Dovrebbe essere superfluo ricordare che la Russia di Putin è l’aggressore mentre l’Ucraina è un paese aggredito. Ma spesso è opportuno farlo se si ha intenzione di dire qualcosa che non sia politically correct e però non si vuole essere etichettati come servi del Cremlino. Al primo approccio Benjamin Abelow con il suo Come l’Occidente ha provocato la guerra in Ucraina (Fazi Editore, 108 pagine, 10 euro) parte con il piede giusto dicendo che il suo obiettivo non è difendere l’invasione ma spiegare perché è avvenuta. E fin qui è un proposito condivisibile. La necessità di riesaminare le cause del conflitto, secondo Abelow, è motivata dal fatto che finora “la maggior parte dei cittadini occidentali ha sentito una spiegazione unilaterale e semplicistica di come è nata questa guerra. Ovvero che l’Occidente è tutto buono e la Russia è tutta malvagia”.

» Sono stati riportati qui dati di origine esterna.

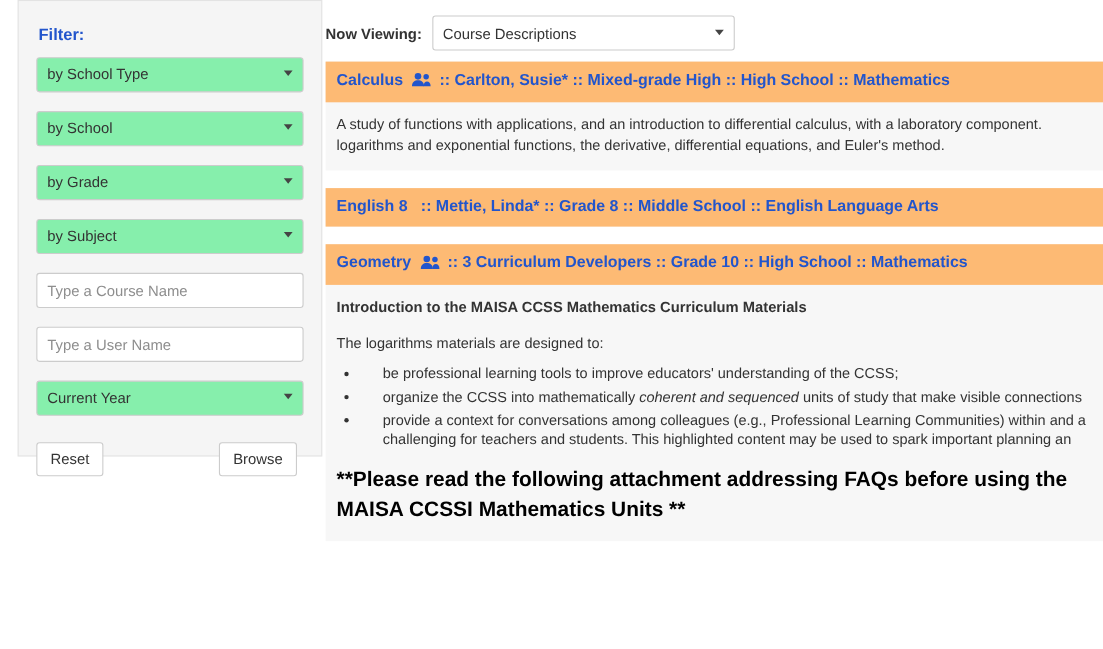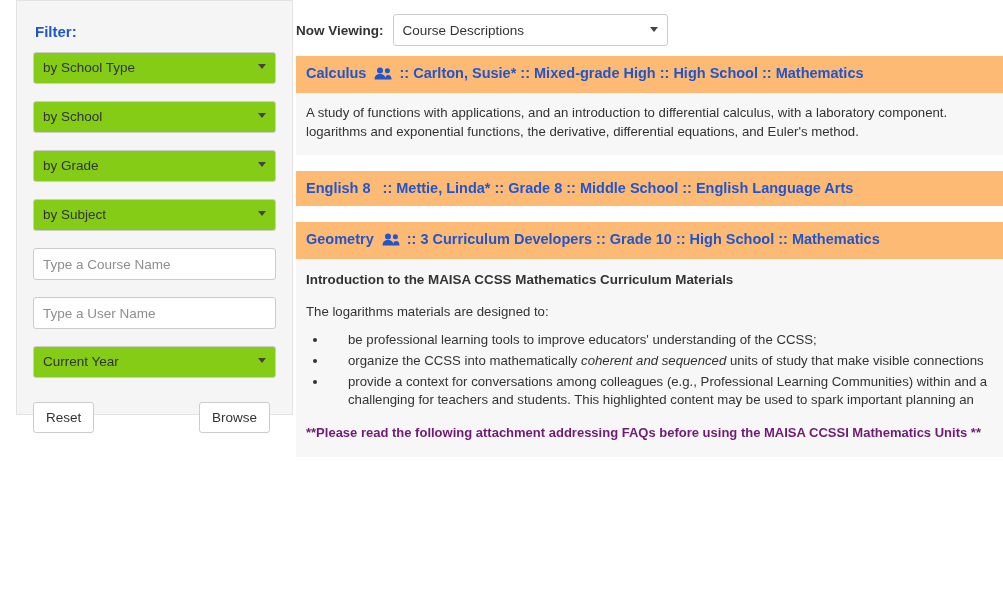--- a/index.html
+++ b/index.html
@@ -38,21 +38,21 @@
   .select-wrap {
     position: relative;
     margin-bottom: 17px;
   }
   .ui-select {
     width: 243px;
     height: 32px;
     box-sizing: border-box;
     border: 1px solid #ccc;
     border-radius: 3px;
-    background: #84cc16;
+    background: #86efac;
     font-family: "Liberation Sans", sans-serif;
     font-size: 13.5px;
     color: #333;
     padding: 0 28px 0 9px;
     line-height: 30px;
     appearance: none;
     -webkit-appearance: none;
     -moz-appearance: none;
   }
   .select-arrow {
@@ -168,23 +168,23 @@
     font-size: 13.4px;
     margin: 0 0 13px 0;
     color: #333;
   }
   .card-body ul {
     margin: 0 0 10px 0;
     padding-left: 22px;
   }
   .card-body li { margin-bottom: 2px; padding-left: 20px; }
   .note-red {
-    color: #701a75;
-    font-weight: bold;
-    font-size: 13px;
+    color: #000000;
+    font-weight: bold;
+    font-size: 19px;
     margin-top: 14px;
   }
   .nowrap-line { white-space: nowrap; }
   em { font-style: italic; }
 </style>
 </head>
 <body>
 
 <div id="page">
 

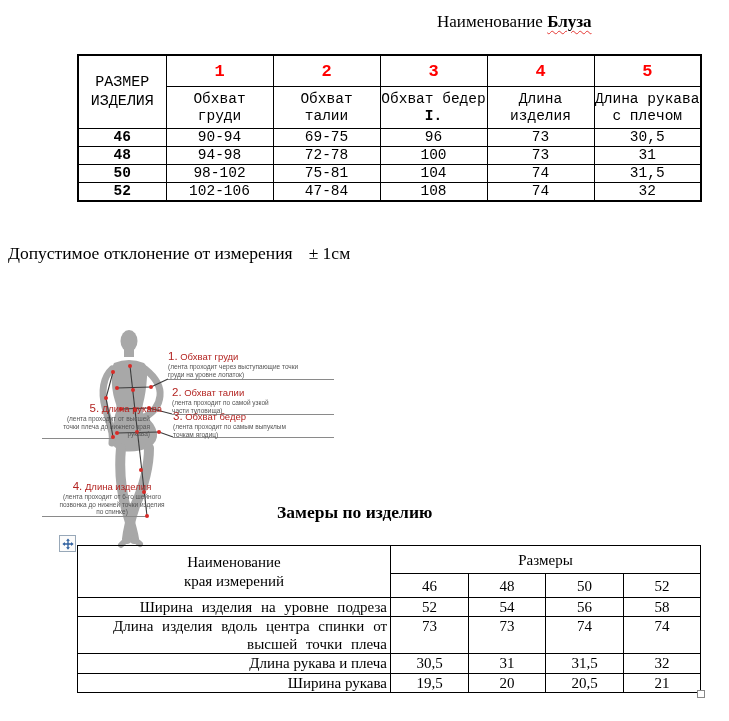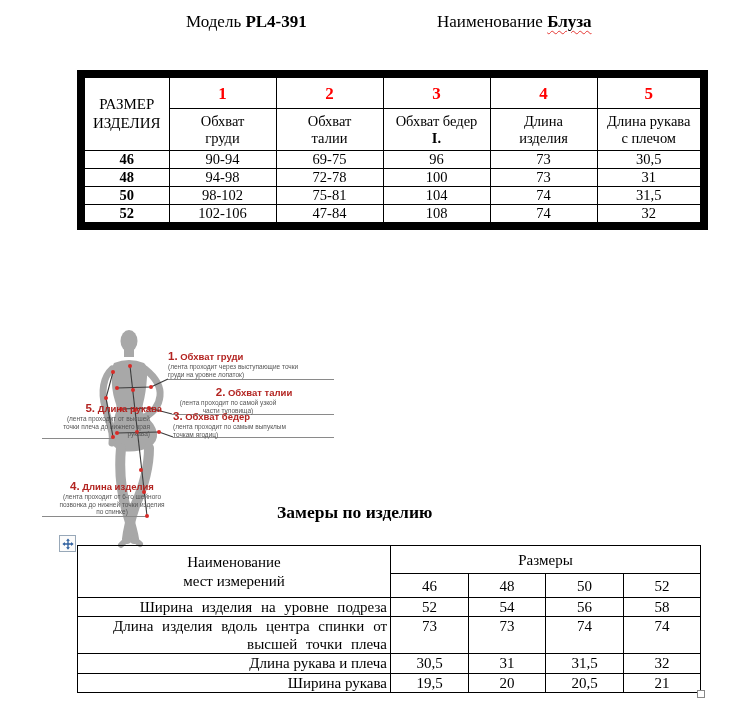--- a/index.html
+++ b/index.html
@@ -10,42 +10,42 @@
   .hdr{position:absolute;top:12px;font-size:17px;white-space:nowrap;}
   .hdr-model{left:186px;}
   .hdr-name{left:437px;}
   .bold{font-weight:bold;}
   .wavy{text-decoration-line:underline;text-decoration-style:wavy;
         text-decoration-color:#e53935;text-decoration-thickness:1px;text-underline-offset:3px;}
 
   
   table{border-collapse:collapse;table-layout:fixed;}
   td{border:1px solid #000;padding:0;text-align:center;overflow:hidden;}
-  .t1{position:absolute;left:77px;top:70px;width:623px;border:8px solid #000000;}
+  .t1{position:absolute;left:77px;top:54px;width:623px;border:2px solid #000000;font-family:Liberation Mono, monospace;}
   .t1 td{font-size:14.5px;vertical-align:middle;line-height:17px;}
   .t1 .corner{font-size:15px;line-height:19px;}
   .t1 .rednum{color:#f00;font-weight:bold;font-size:17px;height:30px;}
   .t1 .lblrow td{height:41px;}
   .t1 .datarow td{height:16px;}
   .t1 .sz{font-weight:bold;}
   .b2{font-weight:bold;}
 
   
   .tolerance{position:absolute;left:8px;top:243px;font-size:17.5px;}
   .tolerance .val{margin-left:16px;}
 
   
   .fig-svg{position:absolute;left:40px;top:328px;width:300px;height:222px;}
   .ann{position:absolute;font-family:"Liberation Sans",sans-serif;}
-  .ann .t{font-weight:bold;font-size:9.5px;color:#b32421;line-height:11px;white-space:nowrap;}
+  .ann .t{font-weight:normal;font-size:9.5px;color:#b32421;line-height:11px;white-space:nowrap;}
   .ann .num{font-size:11.5px;}
   .ann .d{font-size:6.5px;line-height:7.6px;color:#555;margin-top:1px;}
   .ann1{left:168px;top:351px;width:168px;}
   .ann1 .d{width:132px;}
-  .ann2{left:172px;top:387px;width:164px;text-align:center;}
+  .ann2{left:172px;top:387px;width:164px;}
   .ann2 .d{width:112px;}
   .ann3{left:173px;top:411px;width:163px;}
   .ann3 .d{width:124px;}
   .ann5{left:42px;top:403px;width:120px;text-align:right;}
   .ann5 .d{width:96px;margin:1px auto 0;}
   .ann4{left:52px;top:481px;width:120px;text-align:center;}
   .ann4 .d{width:112px;margin:1px auto 0;}
 
   
   .mtitle{position:absolute;left:277px;top:502px;font-size:17.5px;font-weight:bold;}
@@ -67,24 +67,20 @@
     background:#fbfbfb;border:1px solid #98a8b8;box-sizing:border-box;
     display:flex;align-items:center;justify-content:center;cursor:move;}
   .resize-handle{position:absolute;left:697px;top:690px;width:6px;height:6px;
     background:#fff;border:1.5px solid #888;}
 </style>
 </head>
 <body>
 
 <div class="page">
 
-  <div class="hdr hdr-model">
-    <span>Модель</span>
-    <span class="bold">PL4-391</span>
-  </div>
   <div class="hdr hdr-name">
     <span>Наименование</span>
     <span class="bold wavy">Блуза</span>
   </div>
 
   <table class="t1">
     <colgroup>
         <col style="width:88px">
         <col style="width:107px">
         <col style="width:107px">
@@ -151,20 +147,23 @@
         <td class="sz">52</td>
         <td>102-106</td>
         <td>47-84</td>
         <td>108</td>
         <td>74</td>
         <td>32</td>
       </tr>
     </tbody>
   </table>
 
+  <div class="tolerance">
+    <span>Допустимое отклонение от измерения</span><span class="val">± 1см</span>
+  </div>
 
   <svg class="fig-svg" viewBox="40 328 300 222">
     <g fill="#a8a8a8" stroke="none">
       <ellipse cx="129" cy="341" rx="8.5" ry="11"></ellipse>
       <rect x="124" y="347" width="10" height="10"></rect>
       <path d="M114,363 Q129,357 144,363 Q148,366 147,377 Q146,393 143,404 Q141,411 145,416 Q155,423 157,433 Q158,441 150,447 Q137,453 122,451 Q111,448 111,438 Q112,427 115,415 Q118,408 115,401 Q111,388 112,375 Q112,366 114,363 Z"></path>
     </g>
     <g stroke="#a8a8a8" fill="none" stroke-linecap="round">
       <path stroke-width="7" d="M112,369 C103,377 101,392 105,407 C107,415 110,424 112,433 C112.5,437 112.5,440 112,443"></path>
       <path stroke-width="7" d="M145,369 C155,377 161,387 160,396 C159,406 152,413 145,417"></path>
@@ -244,21 +243,21 @@
         <col style="width:313px">
         <col style="width:78px">
         <col style="width:77px">
         <col style="width:78px">
         <col style="width:77px">
       </colgroup>
     <tbody>
       <tr class="hrow1">
         <td rowspan="2" class="namehdr">
           <div>Наименование</div>
-          <div>мест измерений</div>
+          <div>края измерений</div>
         </td>
         <td colspan="4">Размеры</td>
       </tr>
       <tr class="hrow2">
         <td>46</td>
         <td>48</td>
         <td>50</td>
         <td>52</td>
       </tr>
       <tr class="r1">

C’è un fondo di verità in questa enunciazione di Abelow. Da sempre la più frequente Weltanschauung americana tende a dividere il mondo in maniera manichea: gli Stati Uniti (e chi sta dalla loro parte) sono il regno del Bene, il resto è l’impero del Male. E seguendo questo paradigma sono stati commessi un’infinità di errori sostenendo dittature filoamericane e combattendo movimenti di liberazione. Tranne poi accorgersi di aver sbagliato. Non c’è questo rischio adesso perché i margini di errore sono estremamente ridotti. L’Ucraina è senza dubbio un paese aggredito. La Russia di Putin è e rimane malvagia per aver iniziato le ostilità.  Resta in sospeso il giudizio sull’Occidente (gli Stati Uniti, la Nato, l’Unione europea) e il libro di Abelow si concentra su questo senza risparmiare critiche. Il risultato è un pamphlet di durezza spietata, per certi aspetti anche coraggioso e per altri eccessivo nei toni, il cui titolo avrebbe potuto tranquillamente essere “all’Ovest niente di buono”.

Ma, per non incappare nell’errore di essere manichei, conviene leggerlo facendo qualche opportuno distinguo. I fatti che Abelow racconta sono tutti veri e documentati. Quelle che lui definisce provocazioni nei confronti di Mosca sono decisioni prese dagli USA e dalla Nato che, come nel caso di installare nell’Europa orientale basi di missili in grado di colpire la Russia, sono state inevitabilmente considerate una minaccia. E lo stesso vale per l’espansione della Nato verso Est. Alle negligenze dell’Occidente se ne potrebbero aggiungere altre come aver rifiutato le richieste di aiuti finanziari da parte dell’Ucraina o di non aver fatto entrare Kiev nella Nato quando lo aveva proposto Bush e Putin in quel momento non sarebbe stato in grado di opporsi. La considerazione finale su cui riflettere è che per troppi anni non si è prestata sufficiente attenzione all’Ucraina e non ha torto Abelow a dire che non basta una spiegazione unilaterale del conflitto. Di sicuro negli anni passati l’Occidente ha commesso alcuni gravi errori. Da qui a dire che ha causato il conflitto però ce ne corre. Più corretto sarebbe affermare che è stato incapace di prevenire la guerra. Altrimenti, anche senza averne l’intenzione, si rischia di “giustificare” l’aggressione russa.